BUGÜN size Amerikan aydınları arasındaki bir tartışmayı haber vermek istiyorum. Bize yabancı değil ama onlar Vietnam'dan bu yana ilk kez bu konuyu enine boyuna tartışmaya başladılar.

Konu Amerikan hegemonyacılığı.

Bush Yönetimi'nin dış politikasının, hegemonyacı bir çizgiyi izlediğini, bunun ise Amerikan Birleşik Devletleri'nin kuruluş ilkelerine aykırı olduğunu düşünenlerin sayısı artıyor.

Bu yıl Avrupa'da Amerikan hegemonyacılığı konusunda çok sayıda kitap yayınlanmıştı.

‘‘İmparatorluktan sonra’’ (Apres Empire) kitabıyla Emanuel Todd örneğin, ‘‘Amerikan gücünün Amerikan yanlıları kadar, Amerikan karşıtları tarafından abartıldığını, ABD'nin hiçbir zaman bir imparatorluk olamayacağını’’ ileri sürüyordu ABD'nin dünyanın tek gücü olup olamayacağını tartıştığı kitabında.

Bu yaz, Bush Yönetimi'nin dünyayı hiçe sayarak gittiği Irak'tan çıkmasının kolay olmayacağının anlaşılmasıyla birlikte Amerikalı aydınlar da aynı konuyu tartışmaya başladılar.

‘‘Amerikalıları, imparatorluğun tehlikelerine karşı eğitmek ve temel ilkelerine ve geleneklerine geri dönmek’’ amacıyla bir grup bile kurulduğunu duydum.

Çeşitli düşünce kuruluşlarında bu konuda çalışmalar ve yayınlar yapılıyor.
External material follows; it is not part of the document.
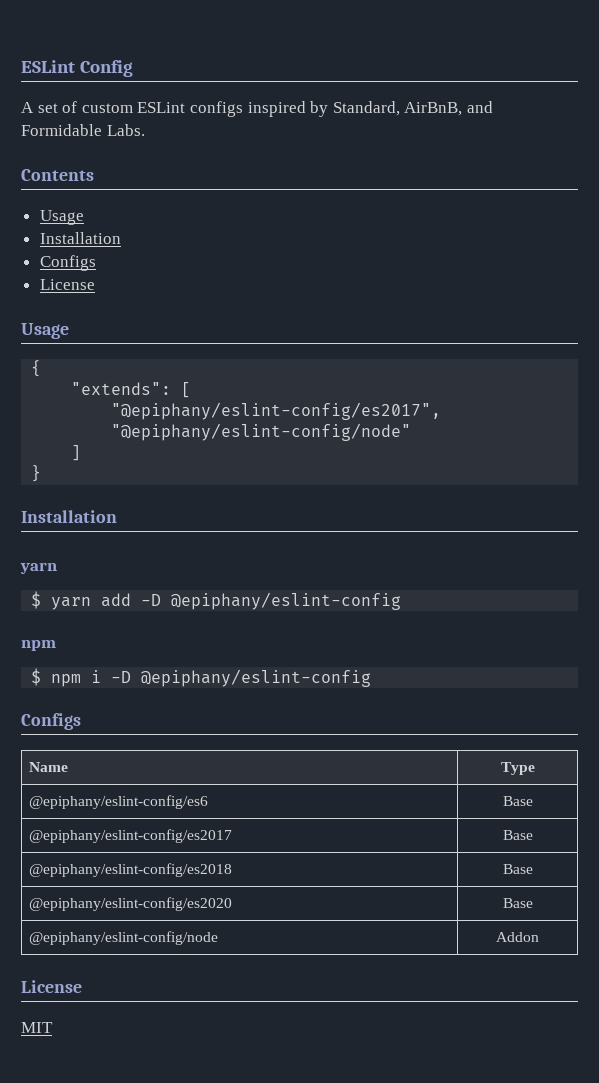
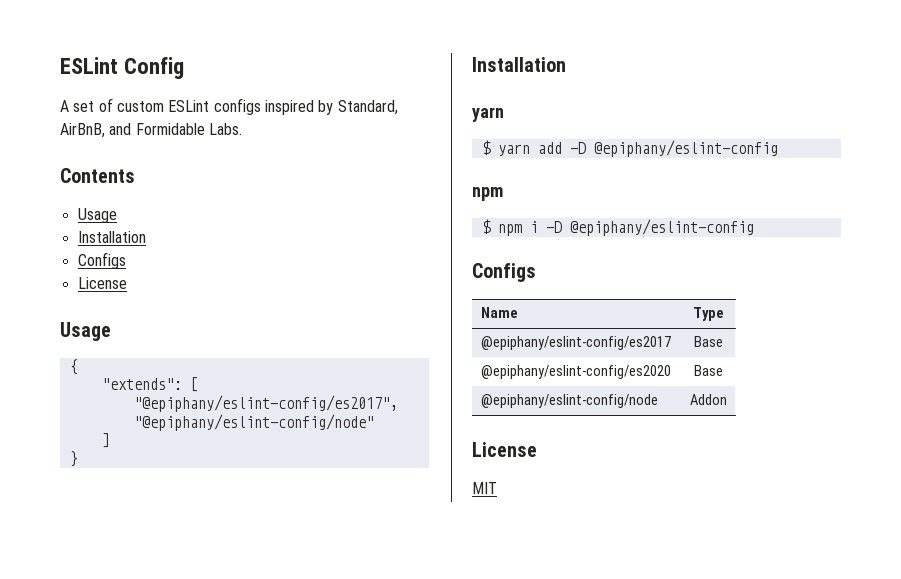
- @epiphany/eslint-config/es6 | Base
- @epiphany/eslint-config/es2018 | Base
Ronald Reagan döneminde Beyaz Saray'da görev yapan Clyde Prestowitz'in ‘‘Haydut ulus’’ adlı kitabında ‘‘Farkına varılmayan imparatorluk’’tan söz etmesi gibi.

* * *

LİBERAL düşünce kuruluşu Cato Institute'dan Christopher Layne, Financial Times'da 13 Ağustos'ta yayınlanan makalesinde, ABD Başkanı Bush'un Irak'taki ‘‘kendinden menkul zaferi’’nin 1945'ten bu yana ABD'nin oluşturduğu uluslararası güvenlik çerçevesini çatlattığına, Avrupa'da Amerikan gücüne karşı alternatif oluşturma eğilimlerinin arttığına dikkat çekiyor.
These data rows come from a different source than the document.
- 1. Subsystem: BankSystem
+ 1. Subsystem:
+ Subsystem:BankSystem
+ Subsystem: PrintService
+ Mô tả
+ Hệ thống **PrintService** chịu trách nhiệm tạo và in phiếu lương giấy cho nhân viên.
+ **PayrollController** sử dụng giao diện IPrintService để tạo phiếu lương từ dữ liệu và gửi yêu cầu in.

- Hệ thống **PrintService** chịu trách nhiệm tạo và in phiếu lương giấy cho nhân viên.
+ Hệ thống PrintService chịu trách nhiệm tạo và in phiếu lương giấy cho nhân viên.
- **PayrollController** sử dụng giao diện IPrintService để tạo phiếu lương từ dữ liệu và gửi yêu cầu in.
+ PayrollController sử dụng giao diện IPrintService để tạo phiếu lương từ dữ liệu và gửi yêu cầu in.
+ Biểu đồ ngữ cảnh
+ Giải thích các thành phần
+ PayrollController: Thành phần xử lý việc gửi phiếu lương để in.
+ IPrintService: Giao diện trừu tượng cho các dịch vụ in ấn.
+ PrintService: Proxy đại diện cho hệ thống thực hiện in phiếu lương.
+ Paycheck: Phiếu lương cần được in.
‘‘Tarih, imparatorlukların eninde sonunda yok olduklarını gösteriyor. Oysa Bush Yönetimi, Amerikan hegemonyasının karşı konulmaz bir gerçek olduğu inancında. Bu doğru değil. ABD'nin fazla güçlü olmaya başladığını gören diğer devletlerin direnişine yol açacaktır bu durum. O zaman Başkan Bush Bağdat'ı kurtaran değil, Amerika'ya karşı uluslararası direniş cephesinin kurulmasına neden olan lider olarak anımsanacak.’’

Lindsay
ve Daalder'in, ‘‘Dış Politikada Bush Devrimi’’ adlı kitaplarında ise ‘‘Bush Yönetimi'ndeki ‘‘agressif milliyetçiler’’i kurumları oluşturarak değil, ‘‘insanları öldürerek’’ demokrasi kurulacağına inanmakla’’ eleştiriliyorlar.

* * *

IRAK'ta yaşanan karmaşaya rağmen Amerikan Yönetimi'nin yetki paylaşmadan, sorumlulukları paylaşma dayatması sürdükçe bu tartışma daha da genişleyecek.

‘‘Güç bağımlısı’’ arkadaşlarımızın da bu tartışmayı izlemelerinde yarar var.